** AVAILABLE DATA follows **
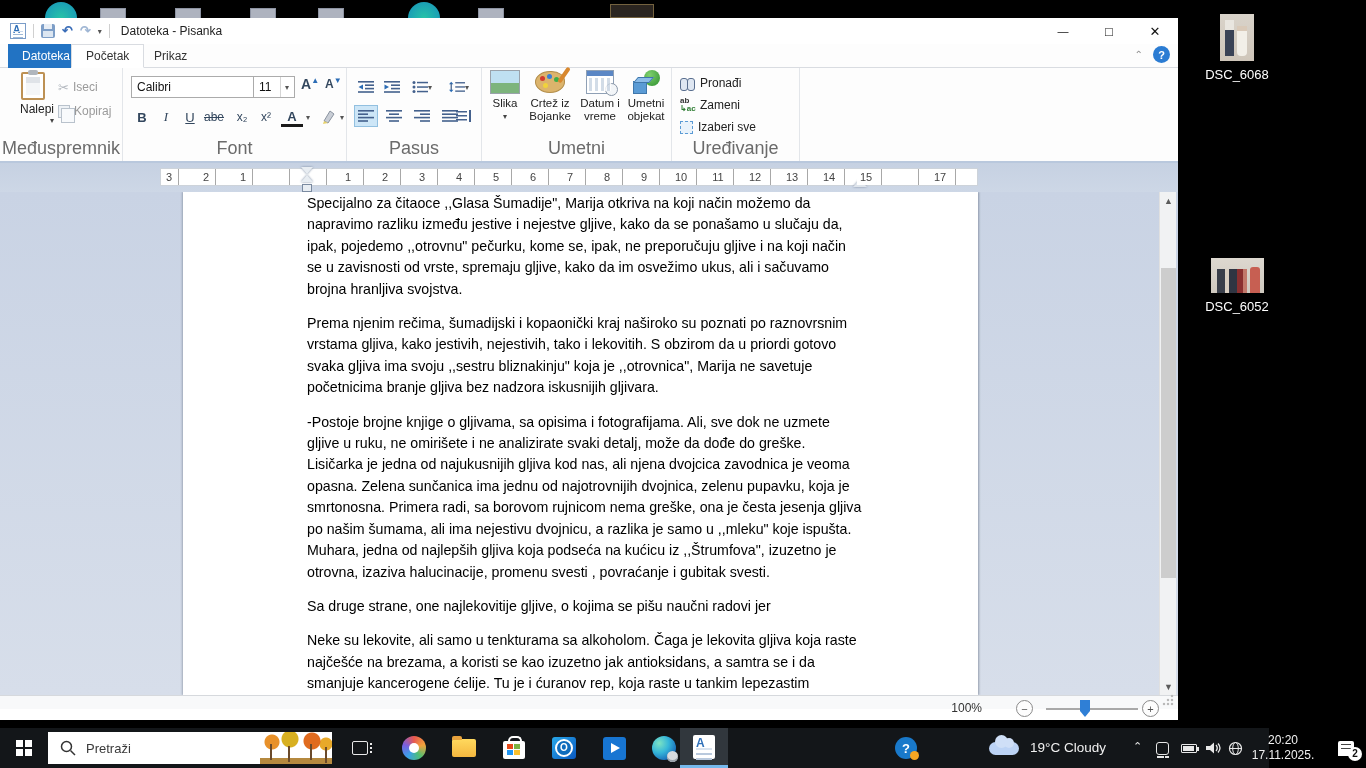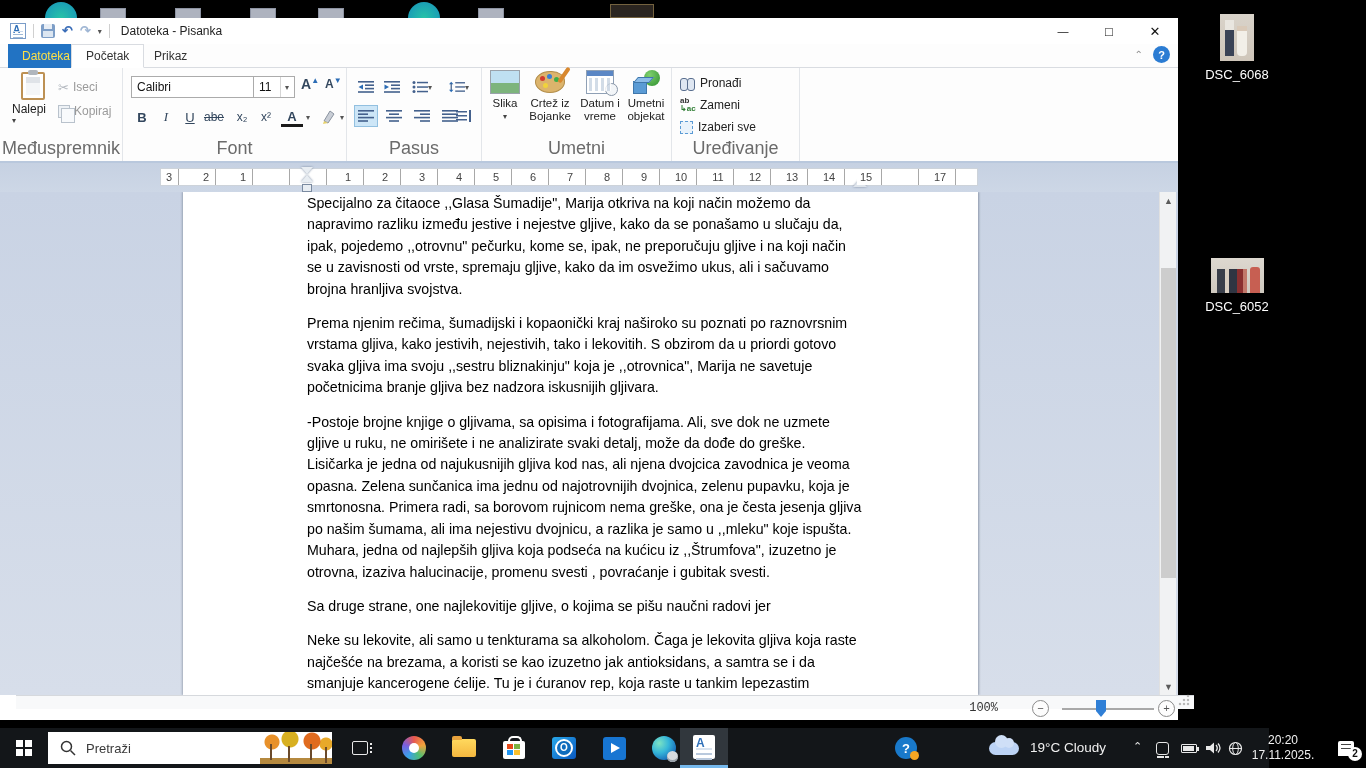--- a/index.html
+++ b/index.html
@@ -34,7 +34,7 @@
   
   .tabrow { position:absolute; left:0; top:26px; width:100%; height:24px; background:#fdfdfd; border-bottom:1px solid #d9dce1; }
   .tab { position:absolute; top:0; height:24px; display:flex; align-items:center; justify-content:center; font-size:12px; color:#333; padding:0 14px; }
-  .tab-file { left:8px; background:#2273c3; color:#fde047; }
+  .tab-file { left:8px; background:#2273c3; color:#ffffff; }
   .tab-home { left:71px; background:#fff; border:1px solid #d9dce1; border-bottom:1px solid #fff; }
   .tab-view { left:140px; }
   .tab-right { position:absolute; right:8px; top:2px; display:flex; align-items:center; gap:10px; }

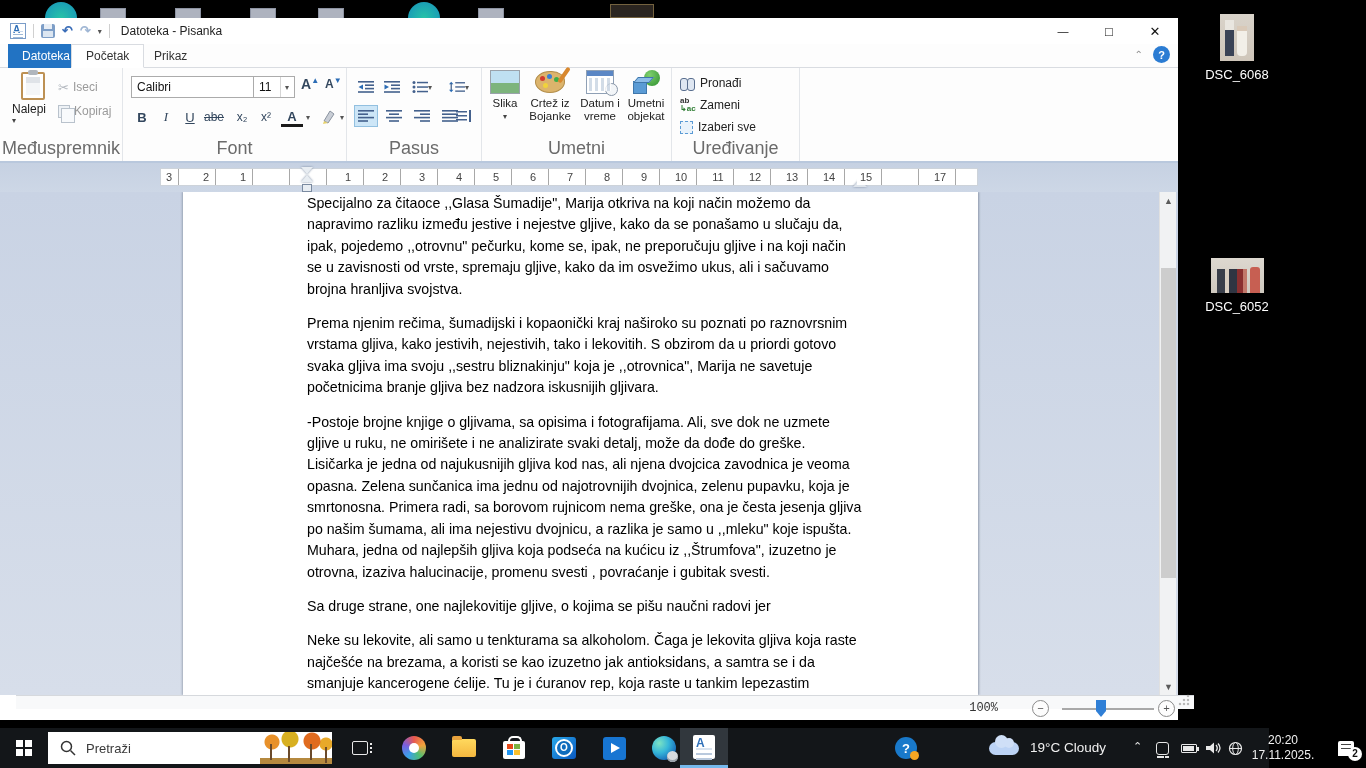--- a/index.html
+++ b/index.html
@@ -48,7 +48,7 @@
   .g-clip { left:0; width:123px; } .g-font { left:123px; width:224px; } .g-par { left:347px; width:135px; }
   .g-ins { left:482px; width:190px; } .g-edit { left:672px; width:128px; }
 
-  .paste-btn { position:absolute; left:12px; top:4px; width:42px; height:72px; text-align:left; font-size:12px; color:#222; }
+  .paste-btn { position:absolute; left:12px; top:4px; width:42px; height:72px; text-align:right; font-size:12px; color:#222; }
   .clipboard-ic { width:24px; height:28px; margin:0 auto 2px; background:#fff; border:2px solid #bd9154; border-radius:2px; position:relative; }
   .clipboard-ic::before { content:""; position:absolute; left:5px; top:-4px; width:10px; height:5px; background:#b0b6bd; border-radius:2px; }
   .clipboard-ic::after { content:""; position:absolute; left:3px; top:3px; width:14px; height:18px; background:#f4f6f8; box-shadow:inset 0 2px 0 #dfe3e8, inset 0 6px 0 #dfe3e8; }

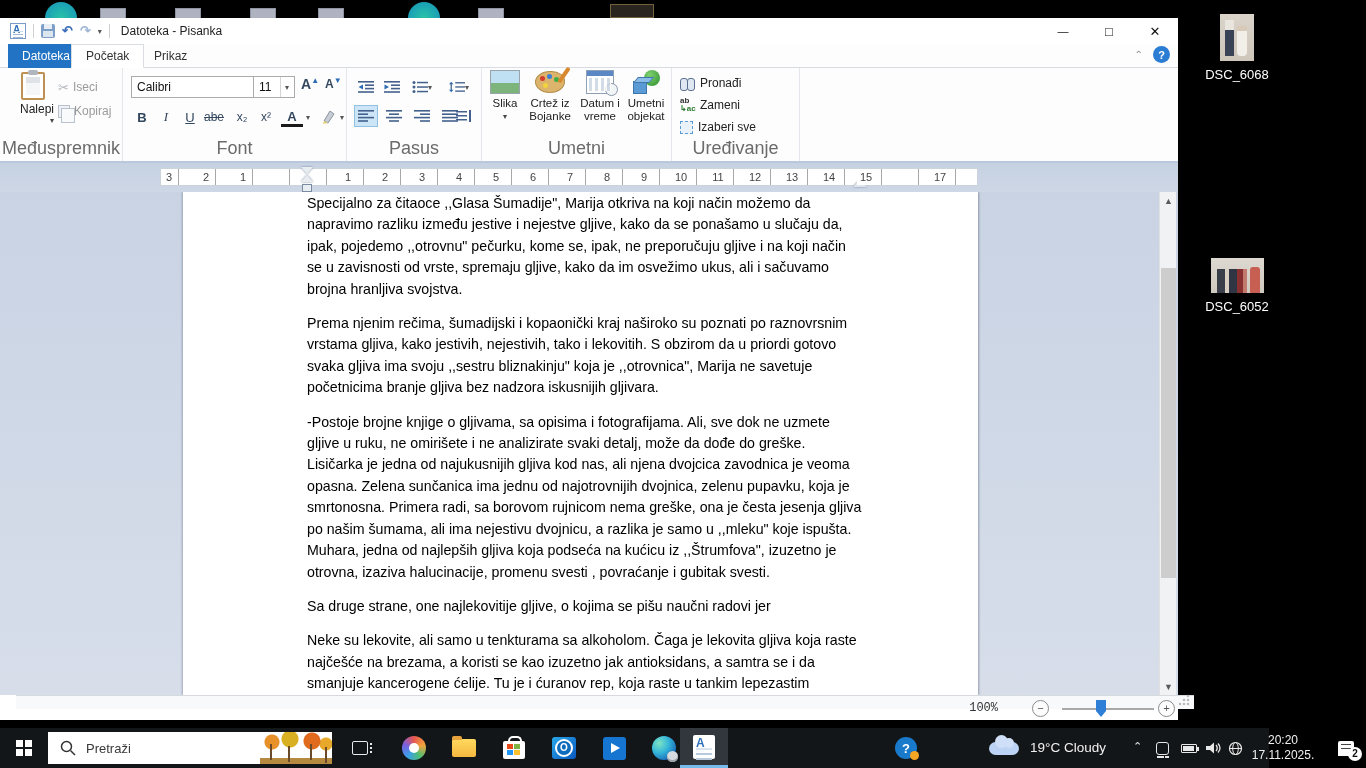--- a/index.html
+++ b/index.html
@@ -115,7 +115,7 @@
   .vthumb { position:absolute; left:1px; top:76px; width:15px; height:310px; background:#cdcdcd; }
 
   
-  .statusbar { position:absolute; left:16px; top:677px; width:100%; height:14px; background:#f8f9fa; border-top:1px solid #d6d9dd;font-family:Liberation Mono, monospace; }
+  .statusbar { position:absolute; left:0; top:677px; width:100%; height:14px; background:#f8f9fa; border-top:1px solid #d6d9dd; }
   .zoom-text { position:absolute; right:196px; top:5px; font-size:12px; color:#333; }
   .zbtn { position:absolute; top:4px; width:17px; height:17px; border:1px solid #8a8a8a; border-radius:50%; color:#555; font-size:11px; display:flex; align-items:center; justify-content:center; background:#fdfdfd; }
   .ztrack { position:absolute; left:1046px; top:12px; width:92px; height:2px; background:#a9a9a9; }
** End of AVAILABLE DATA **
(PROBLEM DESCRIPTION) Retype the listing verbatim, minus every image.

(TASK ANSWER)
--- a/index.html
+++ b/index.html
@@ -34,7 +34,7 @@
   
   .tabrow { position:absolute; left:0; top:26px; width:100%; height:24px; background:#fdfdfd; border-bottom:1px solid #d9dce1; }
   .tab { position:absolute; top:0; height:24px; display:flex; align-items:center; justify-content:center; font-size:12px; color:#333; padding:0 14px; }
-  .tab-file { left:8px; background:#2273c3; color:#fde047; }
+  .tab-file { left:8px; background:#2273c3; color:#ffffff; }
   .tab-home { left:71px; background:#fff; border:1px solid #d9dce1; border-bottom:1px solid #fff; }
   .tab-view { left:140px; }
   .tab-right { position:absolute; right:8px; top:2px; display:flex; align-items:center; gap:10px; }

--- a/index.html
+++ b/index.html
@@ -48,7 +48,7 @@
   .g-clip { left:0; width:123px; } .g-font { left:123px; width:224px; } .g-par { left:347px; width:135px; }
   .g-ins { left:482px; width:190px; } .g-edit { left:672px; width:128px; }
 
-  .paste-btn { position:absolute; left:12px; top:4px; width:42px; height:72px; text-align:left; font-size:12px; color:#222; }
+  .paste-btn { position:absolute; left:12px; top:4px; width:42px; height:72px; text-align:right; font-size:12px; color:#222; }
   .clipboard-ic { width:24px; height:28px; margin:0 auto 2px; background:#fff; border:2px solid #bd9154; border-radius:2px; position:relative; }
   .clipboard-ic::before { content:""; position:absolute; left:5px; top:-4px; width:10px; height:5px; background:#b0b6bd; border-radius:2px; }
   .clipboard-ic::after { content:""; position:absolute; left:3px; top:3px; width:14px; height:18px; background:#f4f6f8; box-shadow:inset 0 2px 0 #dfe3e8, inset 0 6px 0 #dfe3e8; }

--- a/index.html
+++ b/index.html
@@ -115,7 +115,7 @@
   .vthumb { position:absolute; left:1px; top:76px; width:15px; height:310px; background:#cdcdcd; }
 
   
-  .statusbar { position:absolute; left:16px; top:677px; width:100%; height:14px; background:#f8f9fa; border-top:1px solid #d6d9dd;font-family:Liberation Mono, monospace; }
+  .statusbar { position:absolute; left:0; top:677px; width:100%; height:14px; background:#f8f9fa; border-top:1px solid #d6d9dd; }
   .zoom-text { position:absolute; right:196px; top:5px; font-size:12px; color:#333; }
   .zbtn { position:absolute; top:4px; width:17px; height:17px; border:1px solid #8a8a8a; border-radius:50%; color:#555; font-size:11px; display:flex; align-items:center; justify-content:center; background:#fdfdfd; }
   .ztrack { position:absolute; left:1046px; top:12px; width:92px; height:2px; background:#a9a9a9; }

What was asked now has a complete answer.